During the late 1980s and throughout the 1990s in North America, state and federal budget deficits increased, coincident with popular support for tax-cutting measures. Public services were reduced, first in the welfare and poverty program areas, and eventually in appropriations for higher education. The record shows that alongside this shift in public funding for education came a concomitant rise in college and university expansion to meet demand, as well as a steady rise in non-discretionary spending (eg, instruction, technology). Many states dramatically reduced funding to their universities and colleges. Washington State, for example, in 2003 got almost two-thirds of its funding from the government; by 2013 that had fallen to one-third. The Center for the Study of Education Policy reminds us that this kind of tectonic shift in support is driving increases in both tuition and subsequent student debt load. (Trombley, 2003)

In the naturopathic medical education sector of higher education, there is no state funding, but there is student access to Title IV and Stafford Loans, as well as to private financing. In this same universe, where the Consumer Price Index doubled between 1980 and 2010, healthcare costs increased 6-fold. The expanding and regionally inconsistent price of high-tech testing, pharmaceuticals, and specialist fees have those costs continuing to spiral. Only the recent ACA changes have slowed the escalation, but the increases continue as the mainstream health sector figures out how to optimize cash flow within the new rules.

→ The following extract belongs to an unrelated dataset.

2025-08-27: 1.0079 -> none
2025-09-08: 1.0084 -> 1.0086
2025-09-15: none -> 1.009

Tuition and Student Debt Load Spirals

The data also show, though, that the cost of tuition rose twice as fast as even those Consumer Price Index and healthcare costs. The National Bureau of Economic Research Institute reports that between 1978 and 2011, the purchasing power of middle class families consistently declined. (NBER, 2006) Education as a route out of these declining prospects meant larger student loans. Naturopathic college tuition has risen, in fact, over 500% since 1980, and is not immune from these same pressures despite its being on the periphery, de-linked from formal public spending.

Watching Kroton

Institutions over time rely increasingly on shorter-term commitments to faculty, avoiding full-time and tenured faculty arrangements in favor of adjunct and contract providers. Global for-profit educational deliverers like Kroton (in Brazil) have already included non-mainstream health training in their offerings, with local “hands-on” practicums complementing highly-differentiated web-streamed classes. Those classes have crisp assessment tools which fine-tune the pace the learner chooses, ranging from remediation segues to advanced webinars. They are doing this by abandoning so-called “hand-crafted,” time-place-bound teaching methods for scalable ones, and by paying star salaries to the most charismatic, dynamic lecturers and demonstrators. Couple those star personalities with superb on-line teaching materials, and the customers arrive, stay, and complete in droves.

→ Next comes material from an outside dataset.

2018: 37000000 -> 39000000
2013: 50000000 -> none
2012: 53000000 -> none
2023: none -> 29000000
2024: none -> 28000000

Meanwhile, in our world, we value highly the mentoring of great clinicians and outstanding didactic presenters whose personal attention to students nurtures and nudges our cohorts through to the completion of their CNME-accredited credentials. At the same time, we often defer facilities maintenance and capital costs such as EMR/EHR (electronic medical records/electronic health records) systems because our cash reserves are wobbly. We are, overall, slower on the uptake. In the naturopathic medical education community, no tenure arrangements have developed, even though long-term perceived entitlement to recurring contracts is the norm.

The Easiest Default Button: Undervaluing the Sage on the Stage

Accompanying this worrying scenario for the educators and their managers is the long-term impact on professional development, hope for sustained investment in academic career projects (especially research and writing, supported by sabbaticals), and deep, up-to-date connections to professional formation efforts. Many faculty in naturopathic medical education programs are not strongly involved in career placement for their students, nor in professional formation efforts in their state and national associations.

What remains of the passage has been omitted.